→ Directions
Use the entries below and reproduce exactly the lines from the one containing "text: 41.3 ->" down to the one containing "margin-top: 43px ->", both of them included.

→ Given records
━━━━━━━━

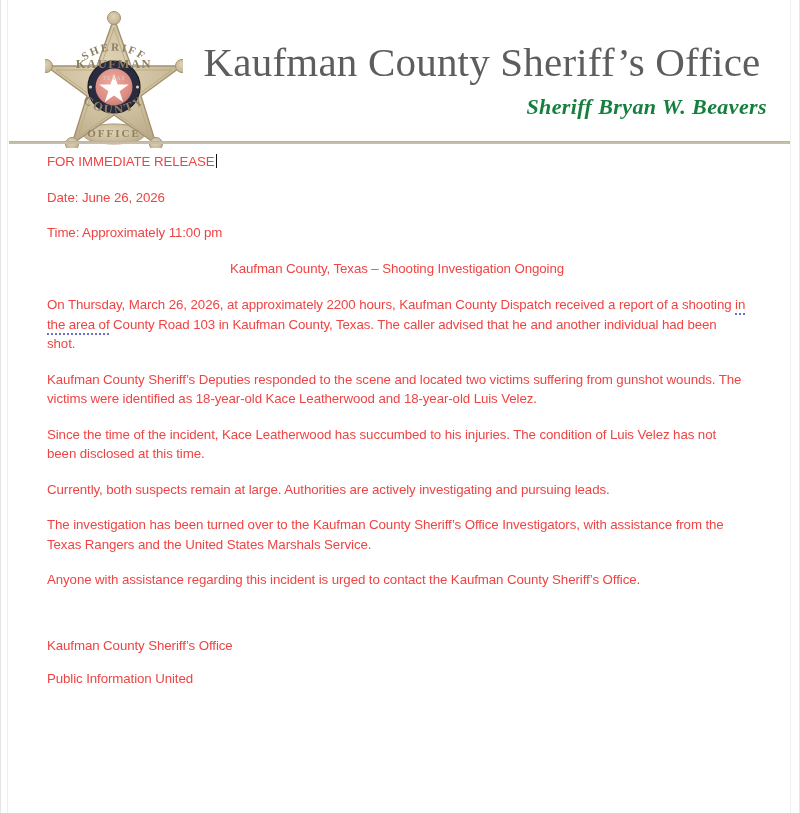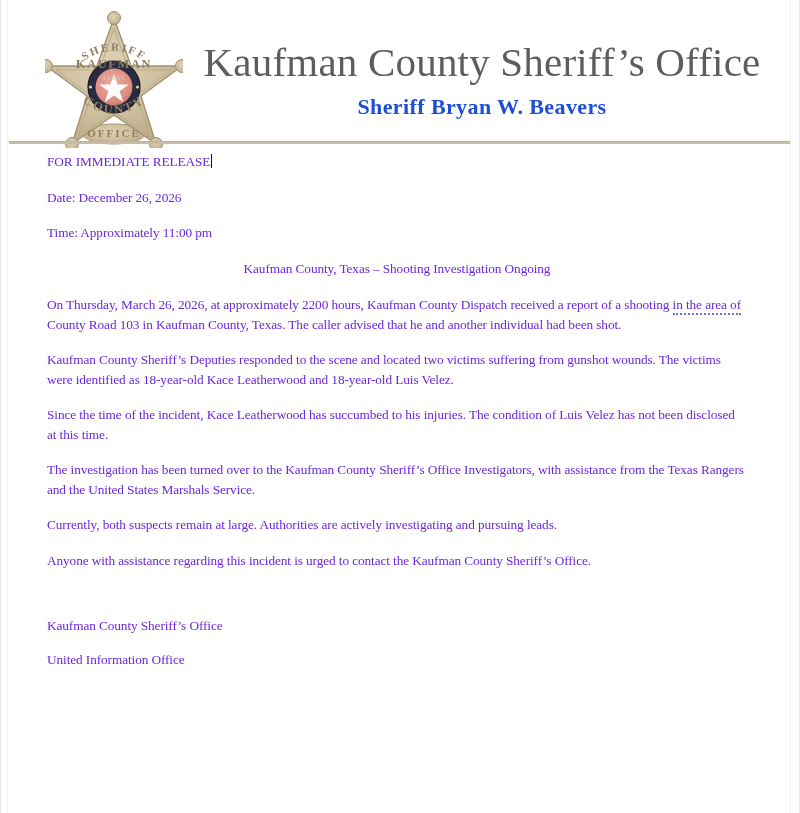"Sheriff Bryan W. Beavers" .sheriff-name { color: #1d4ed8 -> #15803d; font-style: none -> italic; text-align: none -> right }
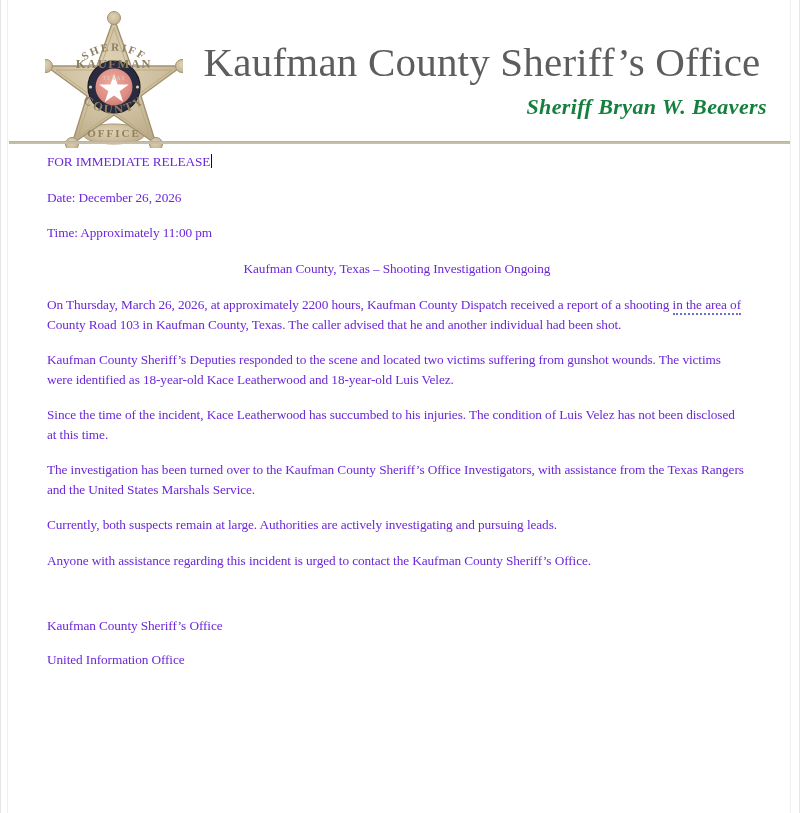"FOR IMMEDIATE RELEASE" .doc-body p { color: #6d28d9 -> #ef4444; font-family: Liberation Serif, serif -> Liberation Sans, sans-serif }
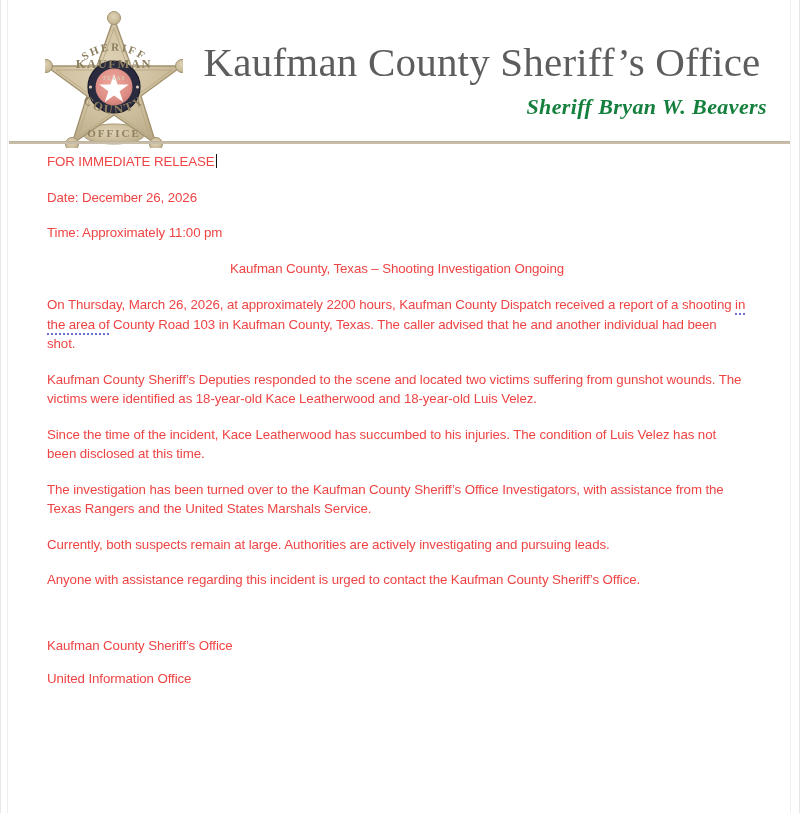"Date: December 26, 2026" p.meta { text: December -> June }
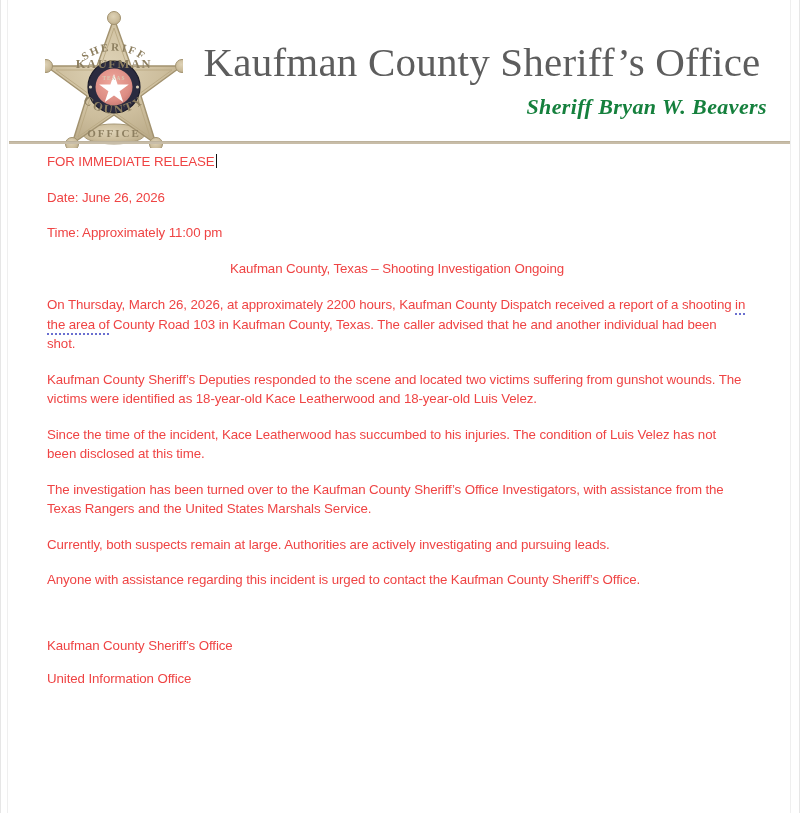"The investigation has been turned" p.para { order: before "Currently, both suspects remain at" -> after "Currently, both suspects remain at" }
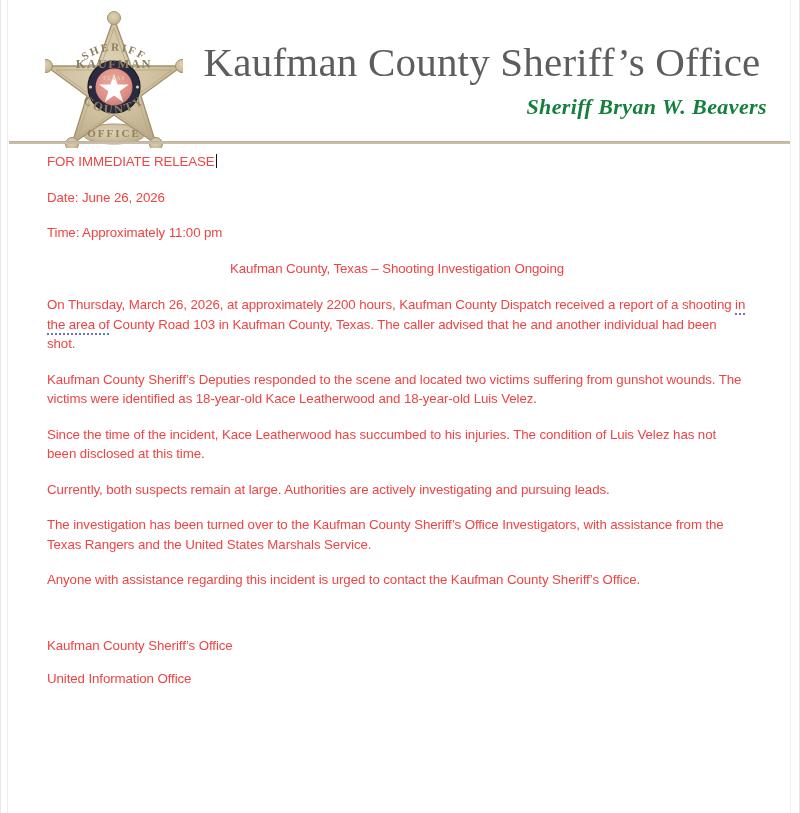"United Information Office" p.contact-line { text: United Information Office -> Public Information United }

━━━━━━━━

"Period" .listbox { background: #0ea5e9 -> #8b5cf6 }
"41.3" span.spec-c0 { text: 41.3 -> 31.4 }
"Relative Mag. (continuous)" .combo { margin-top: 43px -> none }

━━━━━━━━

→ Task output
"41.3" span.spec-c0 { text: 41.3 -> 31.4 }
"Relative Mag. (continuous)" .combo { margin-top: 43px -> none }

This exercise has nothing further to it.